### Exercise details
Output only the stretch of the listing that starts at the line containing "Hi Hey Hello, Giraffe" and ends at the line containing "total: 567.18 -> 591.48", reproduced exactly with both ends.
========
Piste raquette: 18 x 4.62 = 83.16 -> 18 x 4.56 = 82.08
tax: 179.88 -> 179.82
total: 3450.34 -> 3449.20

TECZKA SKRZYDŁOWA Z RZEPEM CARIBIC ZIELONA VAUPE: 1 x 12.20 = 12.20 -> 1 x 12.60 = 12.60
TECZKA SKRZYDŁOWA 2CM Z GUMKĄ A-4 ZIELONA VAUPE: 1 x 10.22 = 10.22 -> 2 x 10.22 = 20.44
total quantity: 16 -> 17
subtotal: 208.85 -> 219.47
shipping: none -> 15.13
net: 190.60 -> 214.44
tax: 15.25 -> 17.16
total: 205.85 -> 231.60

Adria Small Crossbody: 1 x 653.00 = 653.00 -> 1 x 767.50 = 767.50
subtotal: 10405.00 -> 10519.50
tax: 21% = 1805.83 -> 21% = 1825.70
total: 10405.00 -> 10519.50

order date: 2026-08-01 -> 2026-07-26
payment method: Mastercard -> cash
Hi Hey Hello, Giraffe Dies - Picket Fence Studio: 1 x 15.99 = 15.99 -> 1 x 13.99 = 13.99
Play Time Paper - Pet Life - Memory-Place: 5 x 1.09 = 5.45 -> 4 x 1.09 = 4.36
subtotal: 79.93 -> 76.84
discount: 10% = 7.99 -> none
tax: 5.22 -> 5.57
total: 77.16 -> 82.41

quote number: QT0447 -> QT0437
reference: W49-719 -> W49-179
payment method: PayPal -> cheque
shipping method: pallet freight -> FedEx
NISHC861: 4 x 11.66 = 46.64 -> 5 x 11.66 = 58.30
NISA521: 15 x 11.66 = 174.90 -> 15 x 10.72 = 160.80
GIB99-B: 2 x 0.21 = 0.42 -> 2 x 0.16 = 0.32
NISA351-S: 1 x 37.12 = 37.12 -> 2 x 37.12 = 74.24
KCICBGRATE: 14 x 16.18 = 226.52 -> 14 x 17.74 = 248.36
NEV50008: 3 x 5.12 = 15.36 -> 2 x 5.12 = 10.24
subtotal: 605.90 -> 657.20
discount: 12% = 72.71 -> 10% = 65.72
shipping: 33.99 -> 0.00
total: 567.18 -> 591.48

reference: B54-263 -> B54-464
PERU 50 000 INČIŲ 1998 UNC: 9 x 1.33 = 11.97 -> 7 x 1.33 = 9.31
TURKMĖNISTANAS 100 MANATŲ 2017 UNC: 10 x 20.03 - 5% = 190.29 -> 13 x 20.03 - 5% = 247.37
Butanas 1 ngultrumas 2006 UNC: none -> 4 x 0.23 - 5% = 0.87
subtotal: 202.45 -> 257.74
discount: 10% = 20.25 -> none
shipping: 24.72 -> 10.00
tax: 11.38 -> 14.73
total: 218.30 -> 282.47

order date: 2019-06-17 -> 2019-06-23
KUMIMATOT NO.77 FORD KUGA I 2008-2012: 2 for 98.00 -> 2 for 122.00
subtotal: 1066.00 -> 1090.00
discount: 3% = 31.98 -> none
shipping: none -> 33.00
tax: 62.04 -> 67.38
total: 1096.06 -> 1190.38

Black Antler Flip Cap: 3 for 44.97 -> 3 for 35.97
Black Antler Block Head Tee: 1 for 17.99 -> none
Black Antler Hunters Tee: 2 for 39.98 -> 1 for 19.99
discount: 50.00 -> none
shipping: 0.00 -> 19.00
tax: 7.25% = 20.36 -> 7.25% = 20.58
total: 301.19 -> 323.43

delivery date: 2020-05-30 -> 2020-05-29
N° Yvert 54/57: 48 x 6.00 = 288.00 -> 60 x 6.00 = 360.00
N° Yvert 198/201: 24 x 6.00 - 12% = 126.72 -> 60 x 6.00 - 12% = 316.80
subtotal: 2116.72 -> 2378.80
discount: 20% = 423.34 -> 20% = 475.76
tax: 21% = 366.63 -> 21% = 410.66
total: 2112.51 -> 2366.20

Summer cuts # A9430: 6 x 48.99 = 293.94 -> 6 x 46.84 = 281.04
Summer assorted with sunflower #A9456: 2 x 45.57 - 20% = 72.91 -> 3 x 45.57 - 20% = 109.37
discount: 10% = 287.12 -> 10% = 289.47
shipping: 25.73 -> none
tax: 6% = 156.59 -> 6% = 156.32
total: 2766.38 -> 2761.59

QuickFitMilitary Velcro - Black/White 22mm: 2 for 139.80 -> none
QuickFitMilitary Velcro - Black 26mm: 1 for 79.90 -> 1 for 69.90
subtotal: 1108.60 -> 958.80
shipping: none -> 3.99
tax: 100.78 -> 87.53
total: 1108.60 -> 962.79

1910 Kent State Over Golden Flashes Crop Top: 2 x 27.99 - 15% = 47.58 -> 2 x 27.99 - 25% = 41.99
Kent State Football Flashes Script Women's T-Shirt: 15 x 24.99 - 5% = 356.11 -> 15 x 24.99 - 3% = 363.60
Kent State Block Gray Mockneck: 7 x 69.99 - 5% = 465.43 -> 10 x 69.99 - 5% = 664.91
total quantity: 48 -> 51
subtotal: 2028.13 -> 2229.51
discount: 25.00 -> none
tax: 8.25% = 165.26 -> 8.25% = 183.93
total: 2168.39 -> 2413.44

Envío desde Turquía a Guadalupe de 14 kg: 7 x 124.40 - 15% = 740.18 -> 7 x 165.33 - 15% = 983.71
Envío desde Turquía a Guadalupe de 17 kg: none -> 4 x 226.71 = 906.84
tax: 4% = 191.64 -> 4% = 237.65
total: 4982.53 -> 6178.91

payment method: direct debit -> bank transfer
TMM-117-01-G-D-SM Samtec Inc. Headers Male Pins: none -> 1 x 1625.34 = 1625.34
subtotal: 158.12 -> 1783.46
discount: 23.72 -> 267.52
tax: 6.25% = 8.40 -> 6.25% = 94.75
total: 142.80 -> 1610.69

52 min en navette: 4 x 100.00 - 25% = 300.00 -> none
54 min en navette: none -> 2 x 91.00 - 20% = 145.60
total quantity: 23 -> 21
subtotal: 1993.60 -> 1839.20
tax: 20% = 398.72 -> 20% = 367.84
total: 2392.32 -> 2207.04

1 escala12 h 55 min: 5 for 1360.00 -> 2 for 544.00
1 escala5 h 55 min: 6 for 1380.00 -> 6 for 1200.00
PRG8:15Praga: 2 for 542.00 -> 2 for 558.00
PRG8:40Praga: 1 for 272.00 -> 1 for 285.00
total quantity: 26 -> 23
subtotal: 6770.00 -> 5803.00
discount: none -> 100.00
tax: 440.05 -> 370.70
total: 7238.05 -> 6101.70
========
### Exercise result
Hi Hey Hello, Giraffe Dies - Picket Fence Studio: 1 x 15.99 = 15.99 -> 1 x 13.99 = 13.99
Play Time Paper - Pet Life - Memory-Place: 5 x 1.09 = 5.45 -> 4 x 1.09 = 4.36
subtotal: 79.93 -> 76.84
discount: 10% = 7.99 -> none
tax: 5.22 -> 5.57
total: 77.16 -> 82.41

quote number: QT0447 -> QT0437
reference: W49-719 -> W49-179
payment method: PayPal -> cheque
shipping method: pallet freight -> FedEx
NISHC861: 4 x 11.66 = 46.64 -> 5 x 11.66 = 58.30
NISA521: 15 x 11.66 = 174.90 -> 15 x 10.72 = 160.80
GIB99-B: 2 x 0.21 = 0.42 -> 2 x 0.16 = 0.32
NISA351-S: 1 x 37.12 = 37.12 -> 2 x 37.12 = 74.24
KCICBGRATE: 14 x 16.18 = 226.52 -> 14 x 17.74 = 248.36
NEV50008: 3 x 5.12 = 15.36 -> 2 x 5.12 = 10.24
subtotal: 605.90 -> 657.20
discount: 12% = 72.71 -> 10% = 65.72
shipping: 33.99 -> 0.00
total: 567.18 -> 591.48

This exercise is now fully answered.